▸ **TASK DETAILS**
Your response should contain exactly the lines running from the one with "[151,260,306,273] plant and" to the end of the data below, both included, and no pictures.

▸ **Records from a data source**
□ □ □ □ □
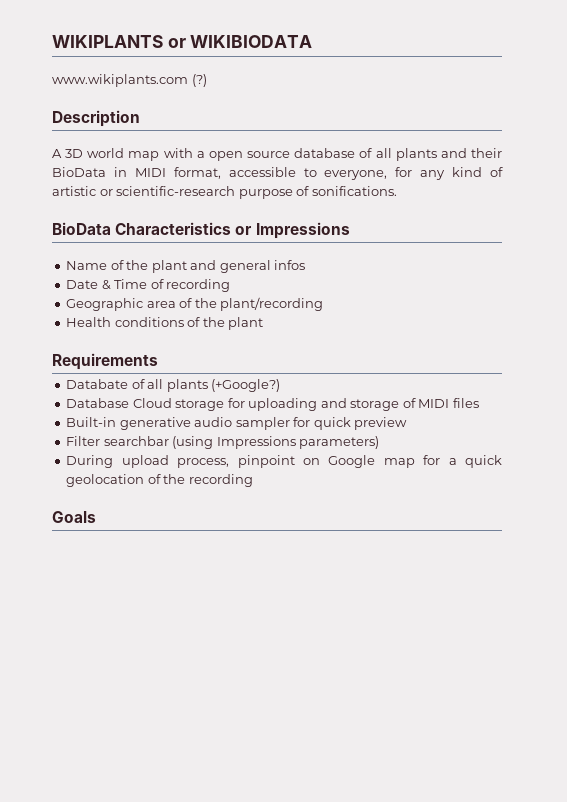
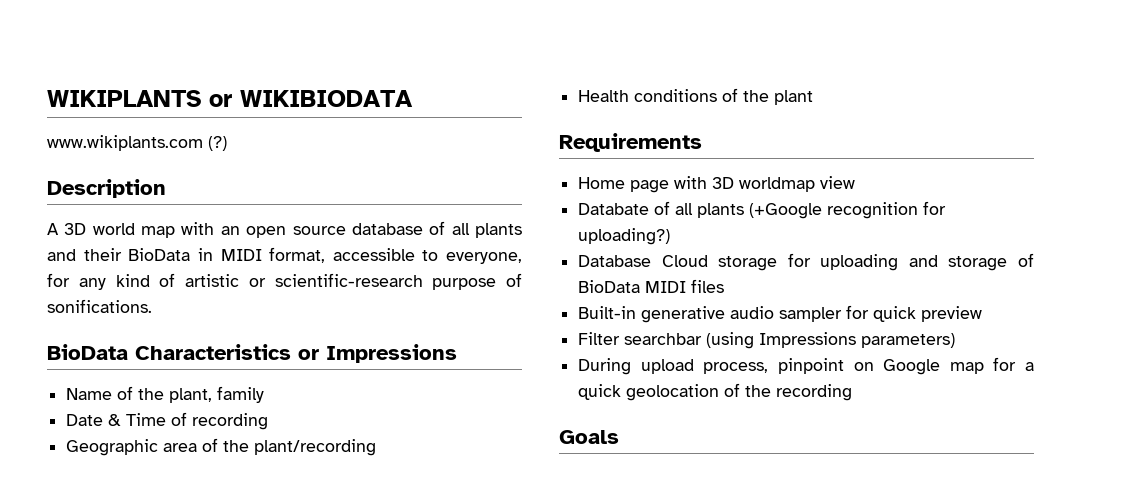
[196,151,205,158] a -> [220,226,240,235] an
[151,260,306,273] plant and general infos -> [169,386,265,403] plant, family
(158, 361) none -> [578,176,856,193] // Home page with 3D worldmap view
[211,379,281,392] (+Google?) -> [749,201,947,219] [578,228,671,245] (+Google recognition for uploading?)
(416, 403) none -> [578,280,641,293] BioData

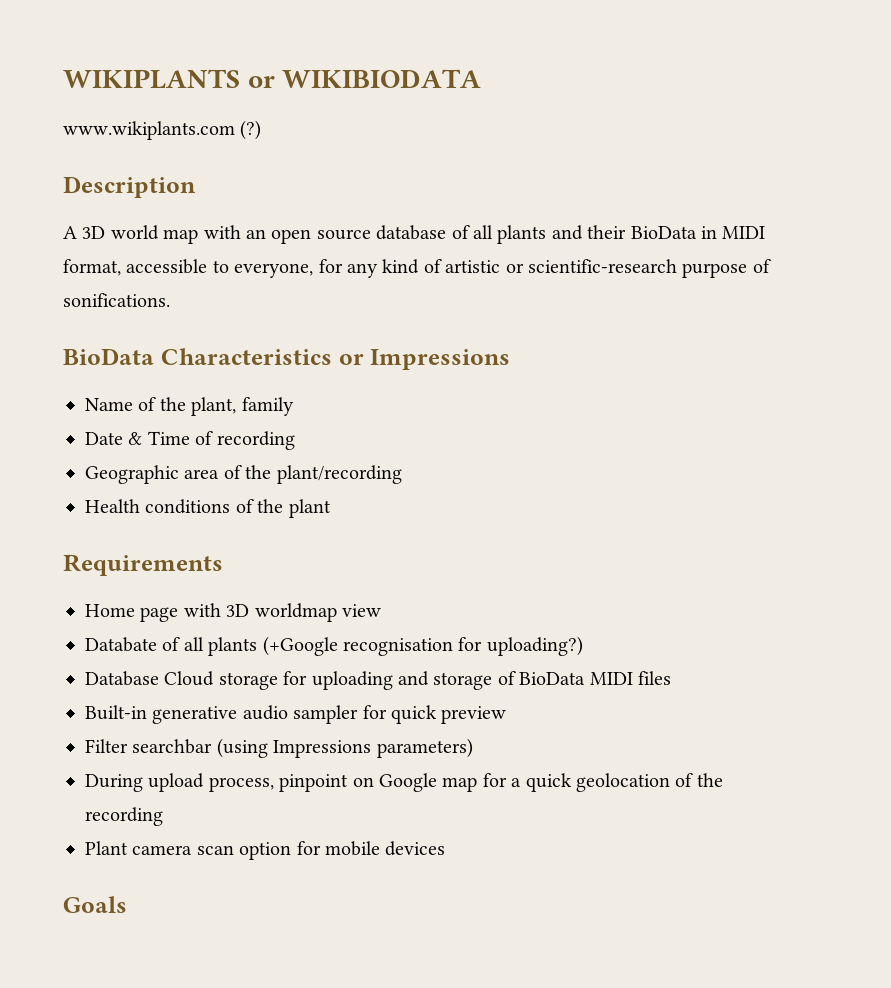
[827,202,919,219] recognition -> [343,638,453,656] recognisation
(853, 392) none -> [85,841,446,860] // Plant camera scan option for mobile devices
□ □ □ □ □
▸ **RESULT**
[151,260,306,273] plant and general infos -> [169,386,265,403] plant, family
(158, 361) none -> [578,176,856,193] // Home page with 3D worldmap view
[211,379,281,392] (+Google?) -> [749,201,947,219] [578,228,671,245] (+Google recognition for uploading?)
(416, 403) none -> [578,280,641,293] BioData

[827,202,919,219] recognition -> [343,638,453,656] recognisation
(853, 392) none -> [85,841,446,860] // Plant camera scan option for mobile devices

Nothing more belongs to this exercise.